[Edit difference data]
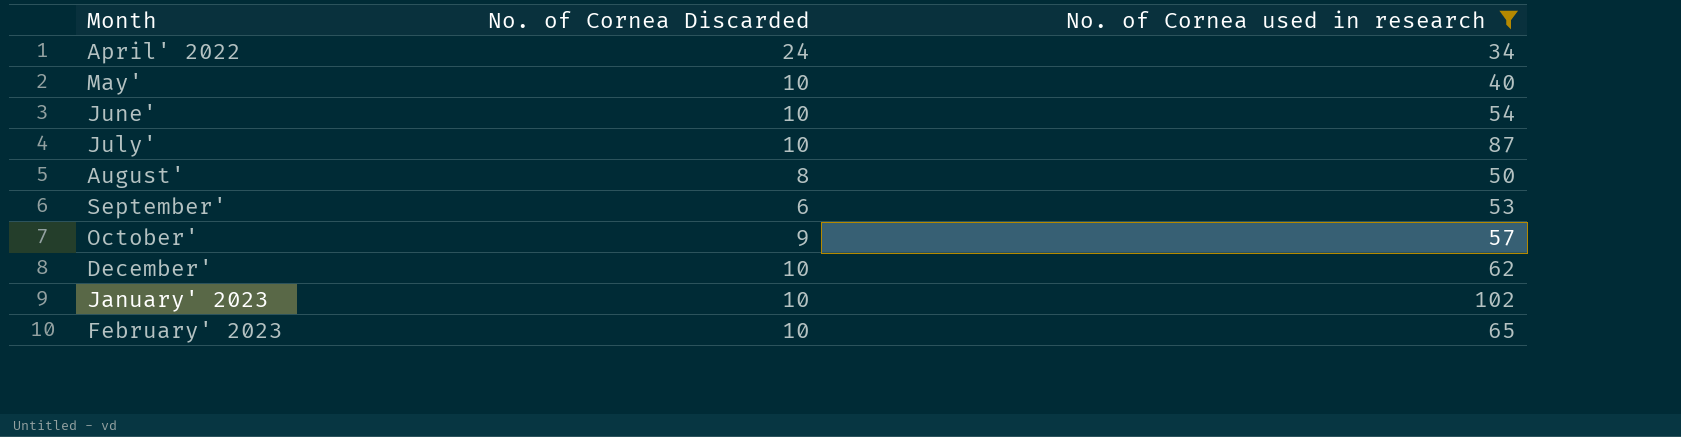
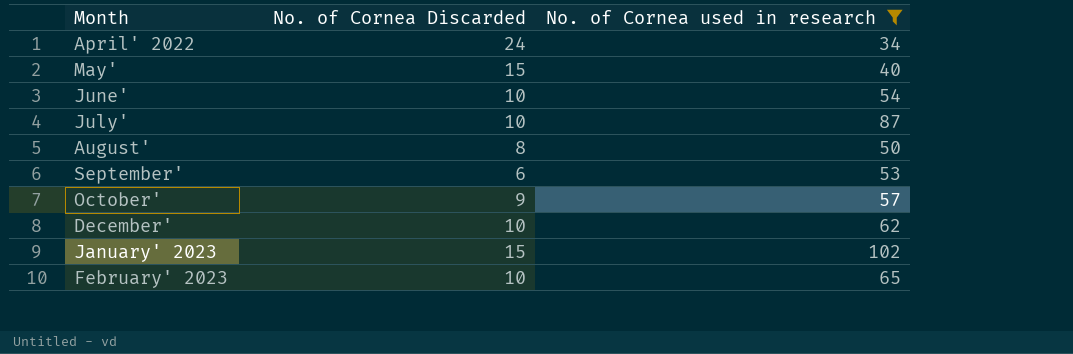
May' | No. of Cornea Discarded: 10 -> 15
January' 2023 | No. of Cornea Discarded: 10 -> 15

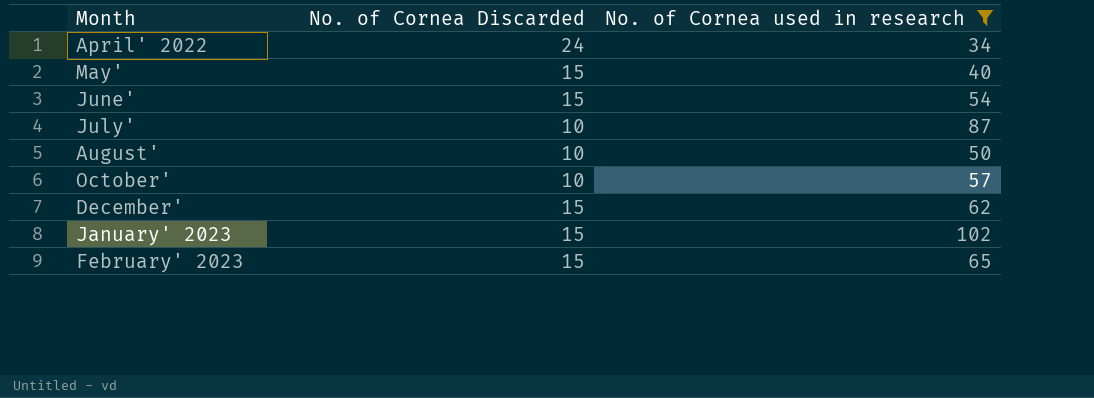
row September': 6 | 53 -> none
June' | No. of Cornea Discarded: 10 -> 15
August' | No. of Cornea Discarded: 8 -> 10
October' | No. of Cornea Discarded: 9 -> 10
December' | No. of Cornea Discarded: 10 -> 15
February' 2023 | No. of Cornea Discarded: 10 -> 15

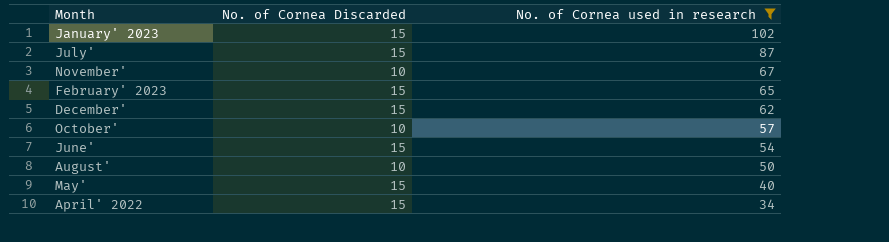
row order: none -> No. of Cornea used in research descending
July' | No. of Cornea Discarded: 10 -> 15
row November': none -> 10 | 67
April' 2022 | No. of Cornea Discarded: 24 -> 15

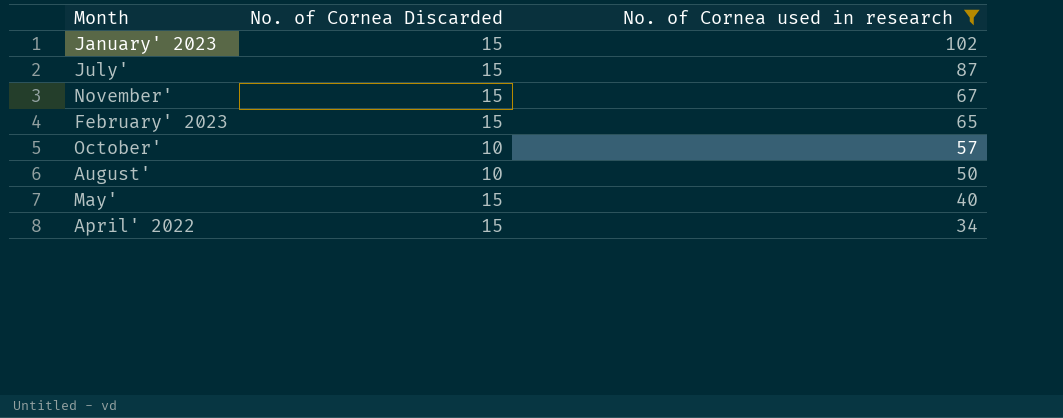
row December': 15 | 62 -> none
row June': 15 | 54 -> none
November' | No. of Cornea Discarded: 10 -> 15

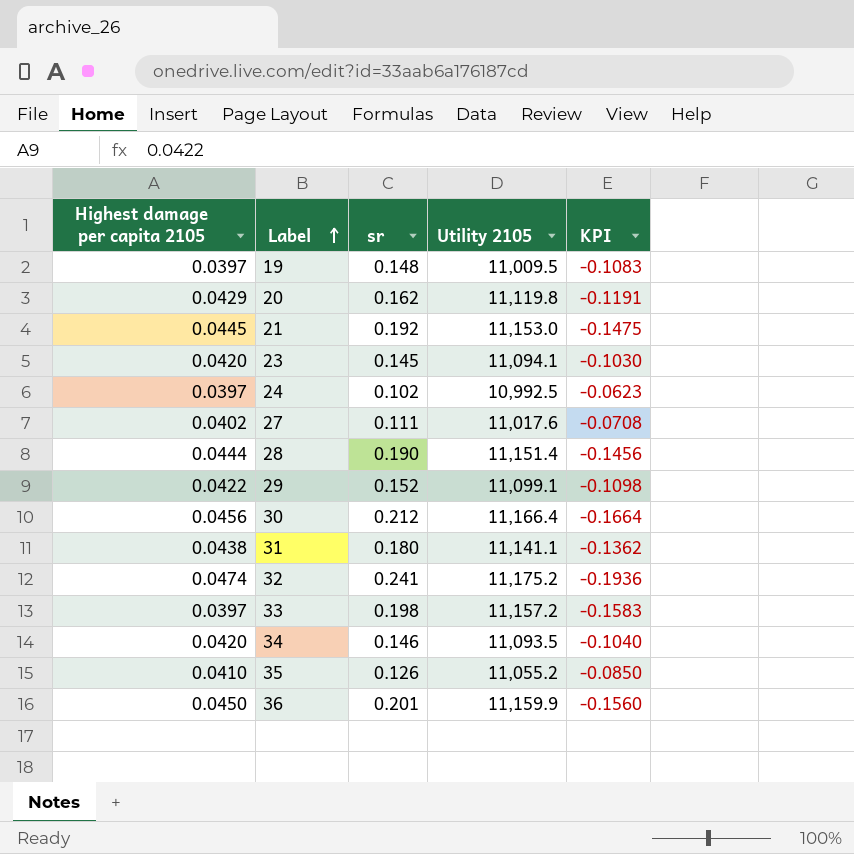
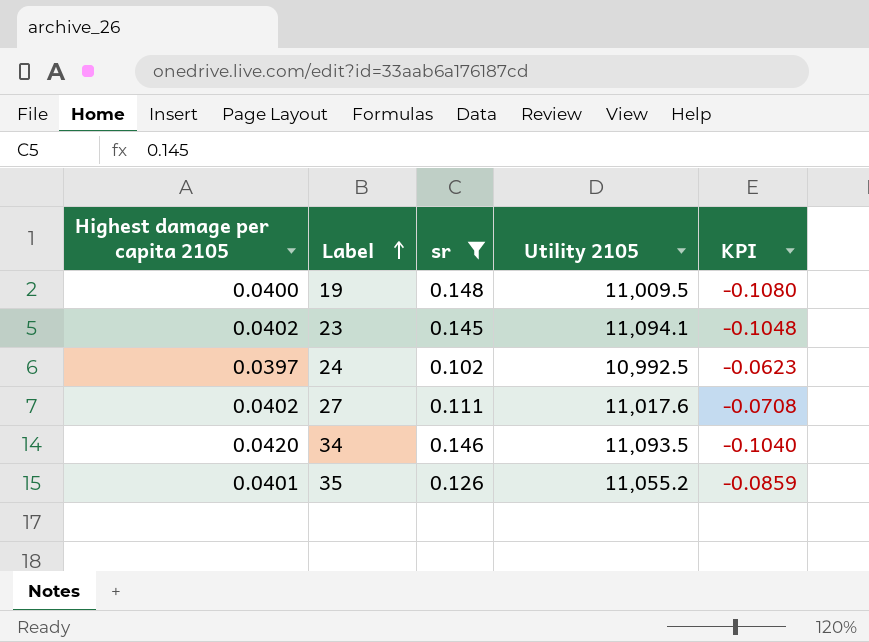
filter: none -> sr <= 0.148
19 | Highest damage per capita 2105: 0.0397 -> 0.0400
19 | KPI: -0.1083 -> -0.1080
23 | Highest damage per capita 2105: 0.0420 -> 0.0402
23 | KPI: -0.1030 -> -0.1048
35 | Highest damage per capita 2105: 0.0410 -> 0.0401
35 | KPI: -0.0850 -> -0.0859

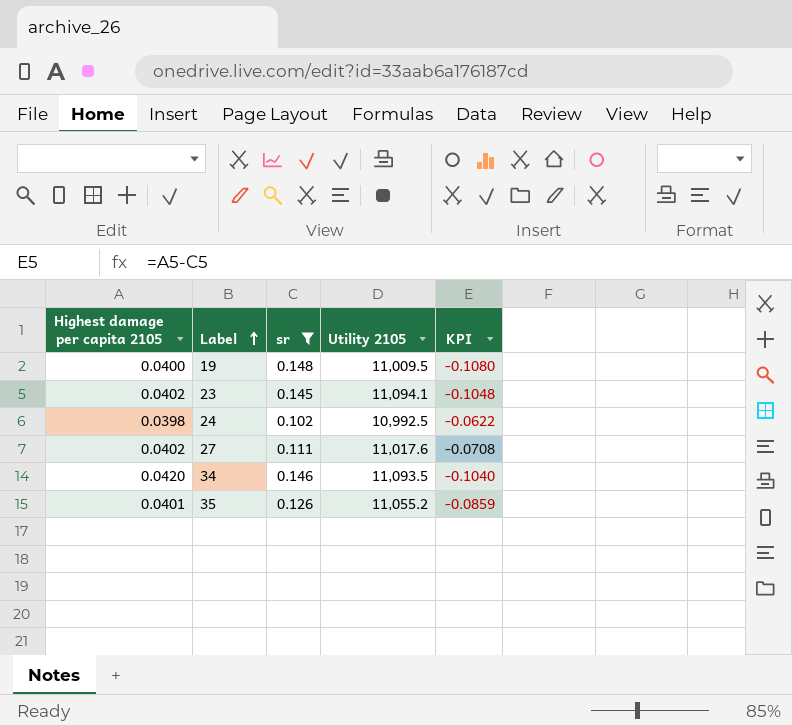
24 | Highest damage per capita 2105: 0.0397 -> 0.0398
24 | KPI: -0.0623 -> -0.0622

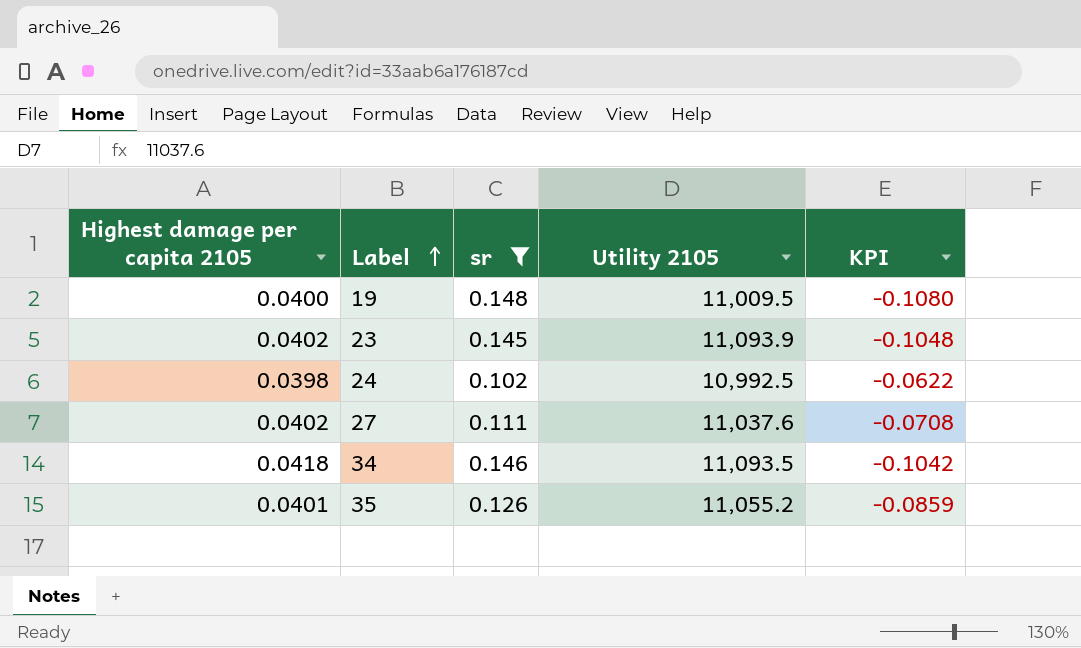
23 | Utility 2105: 11,094.1 -> 11,093.9
27 | Utility 2105: 11,017.6 -> 11,037.6
34 | Highest damage per capita 2105: 0.0420 -> 0.0418
34 | KPI: -0.1040 -> -0.1042

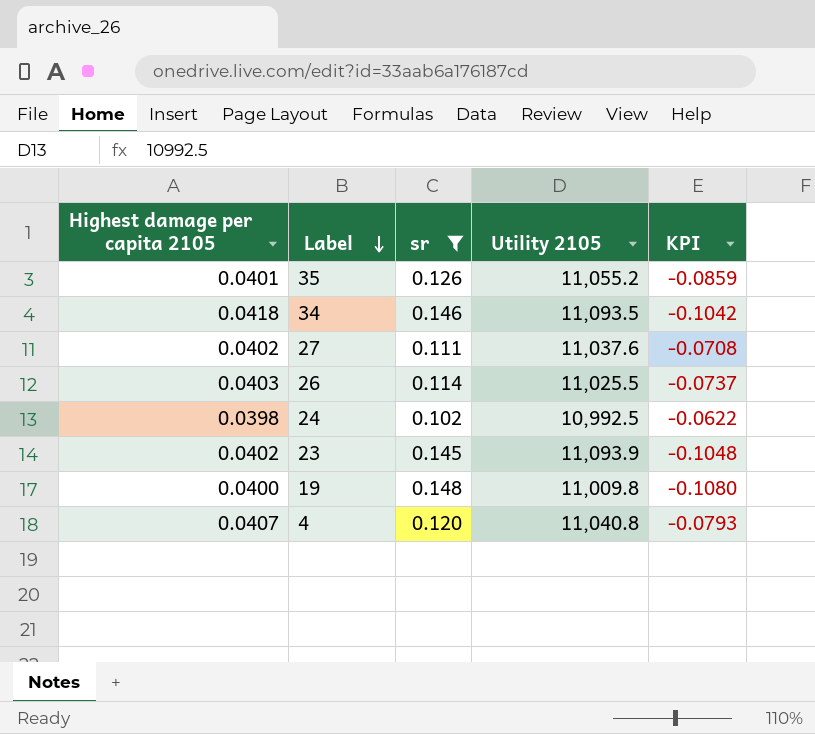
row order: Label ascending -> Label descending
row 26: none -> 0.0403 | 0.114 | 11,025.5 | -0.0737
19 | Utility 2105: 11,009.5 -> 11,009.8
row 4: none -> 0.0407 | 0.120 | 11,040.8 | -0.0793

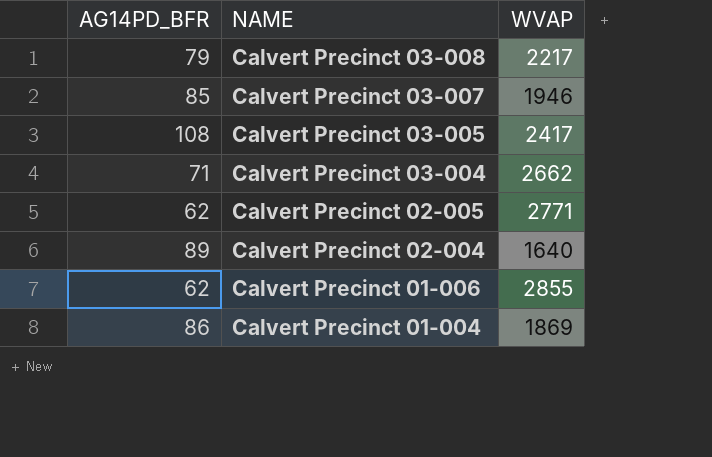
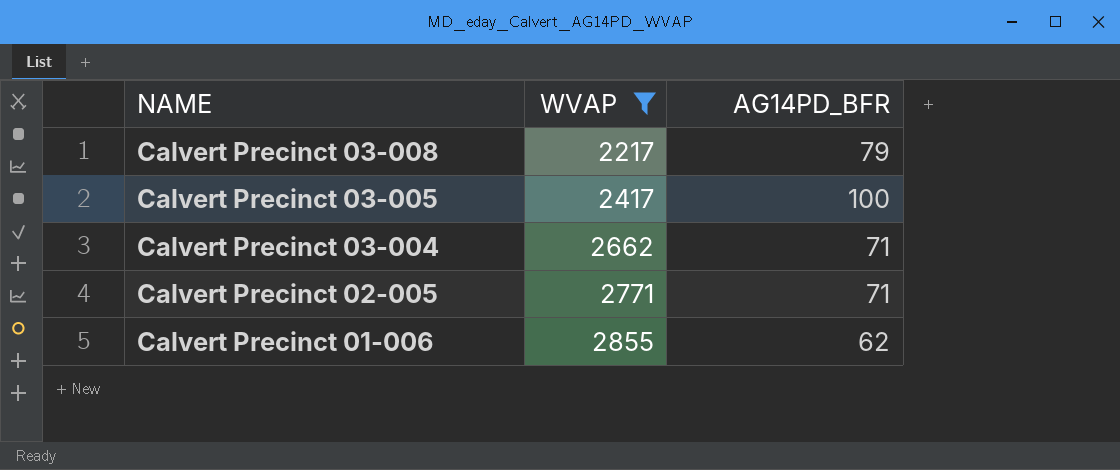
filter: none -> WVAP >= 2217
column AG14PD_BFR | position: 1 -> 3
Calvert Precinct 03-005 | AG14PD_BFR: 108 -> 100
Calvert Precinct 02-005 | AG14PD_BFR: 62 -> 71

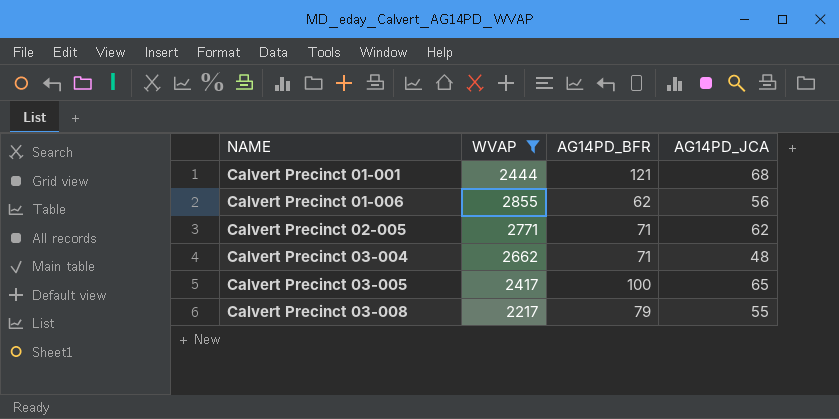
row order: NAME descending -> NAME ascending
column AG14PD_JCA | position: none -> 4
row Calvert Precinct 01-001: none -> 2444 | 121 | 68

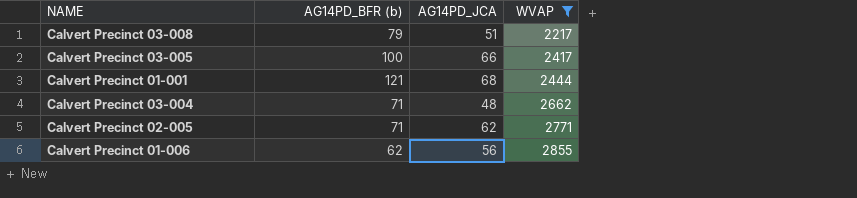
row order: NAME ascending -> WVAP ascending
column name: AG14PD_BFR -> AG14PD_BFR (b)
column WVAP | position: 2 -> 4
Calvert Precinct 03-008 | AG14PD_JCA: 55 -> 51
Calvert Precinct 03-005 | AG14PD_JCA: 65 -> 66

[Aim of the exercise]
Whenever the string "Cornea" turns up in a line of the data, copy that line.

[Output of the task]
May' | No. of Cornea Discarded: 10 -> 15
January' 2023 | No. of Cornea Discarded: 10 -> 15
June' | No. of Cornea Discarded: 10 -> 15
August' | No. of Cornea Discarded: 8 -> 10
October' | No. of Cornea Discarded: 9 -> 10
December' | No. of Cornea Discarded: 10 -> 15
February' 2023 | No. of Cornea Discarded: 10 -> 15
row order: none -> No. of Cornea used in research descending
July' | No. of Cornea Discarded: 10 -> 15
April' 2022 | No. of Cornea Discarded: 24 -> 15
November' | No. of Cornea Discarded: 10 -> 15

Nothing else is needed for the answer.